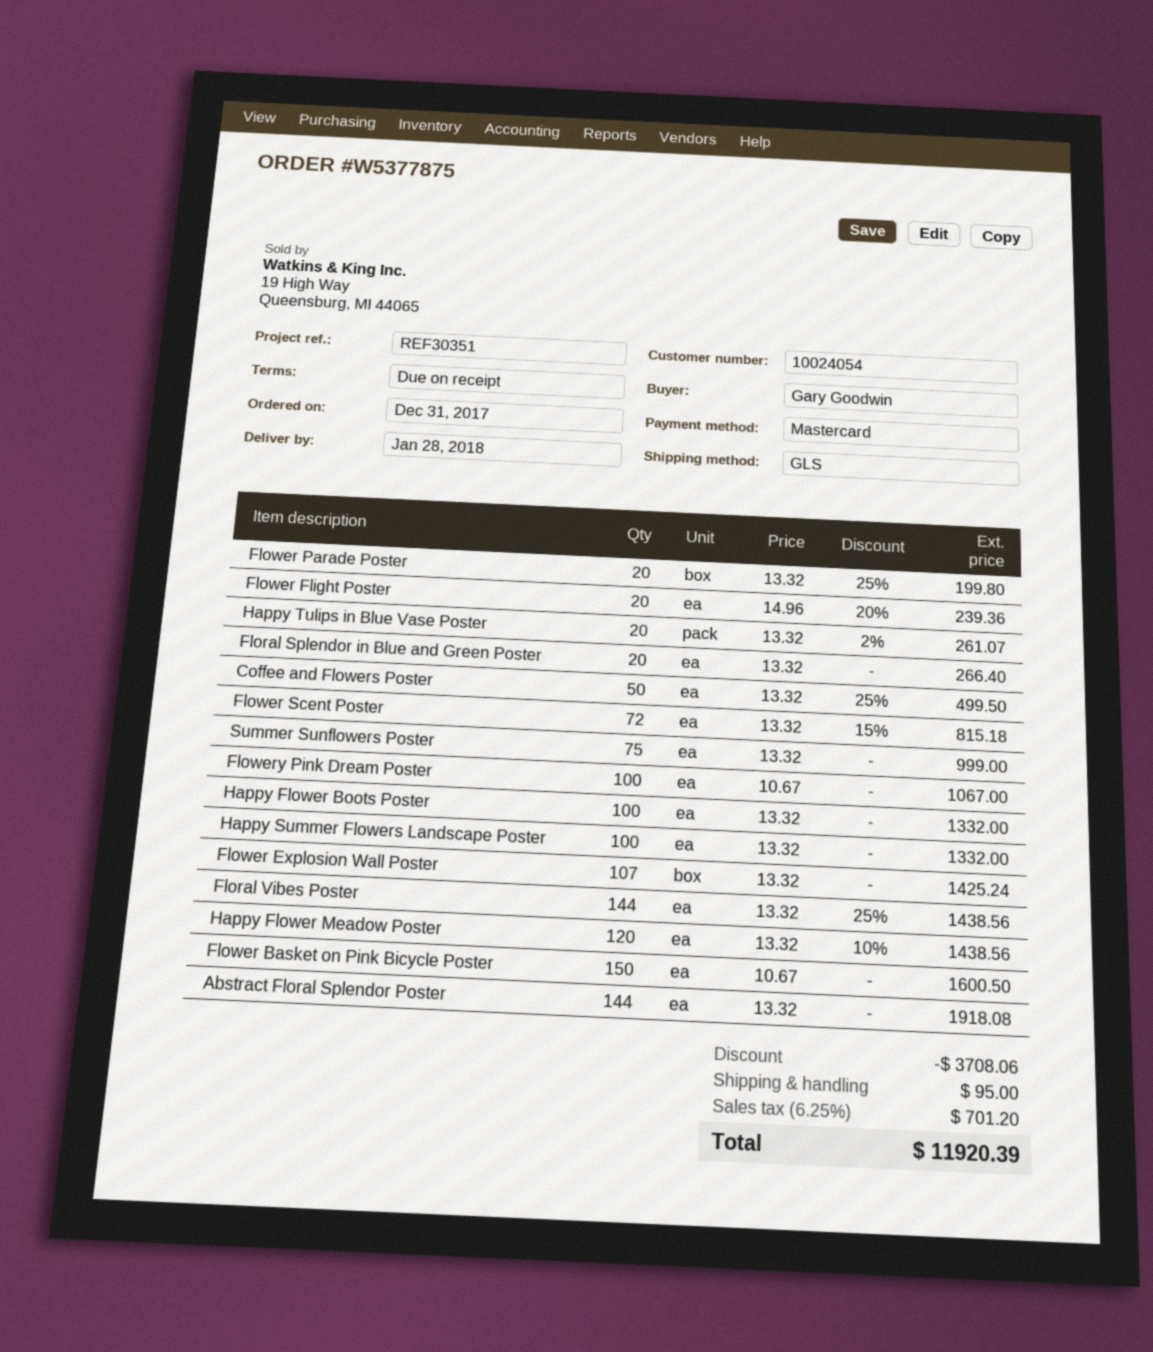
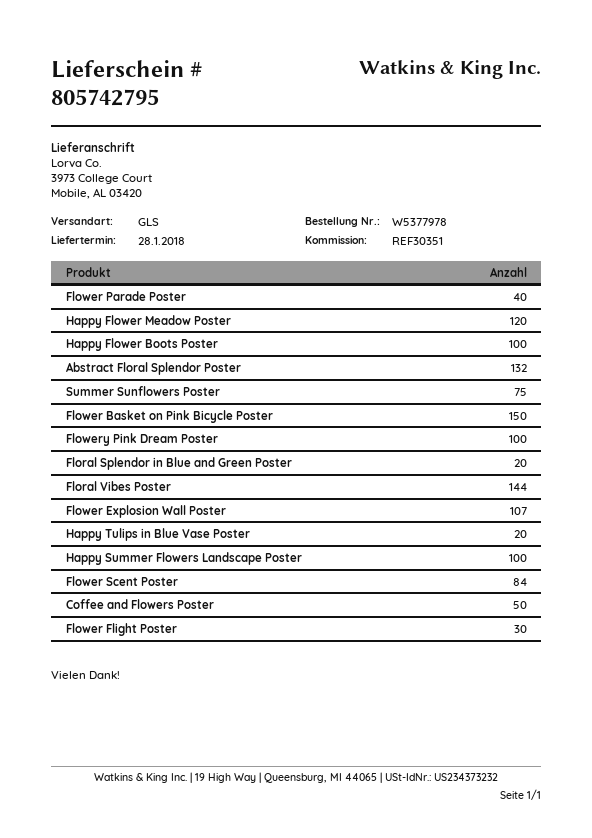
order number: W5377875 -> W5377978
Flower Parade Poster: 20 -> 40
Flower Flight Poster: 20 -> 30
Flower Scent Poster: 72 -> 84
Abstract Floral Splendor Poster: 144 -> 132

────────────────────────────────────────

■ What you have to do
Go through the records and pull out each line that includes the word "Poster".

■ Output of the task
Flower Parade Poster: 20 -> 40
Flower Flight Poster: 20 -> 30
Flower Scent Poster: 72 -> 84
Abstract Floral Splendor Poster: 144 -> 132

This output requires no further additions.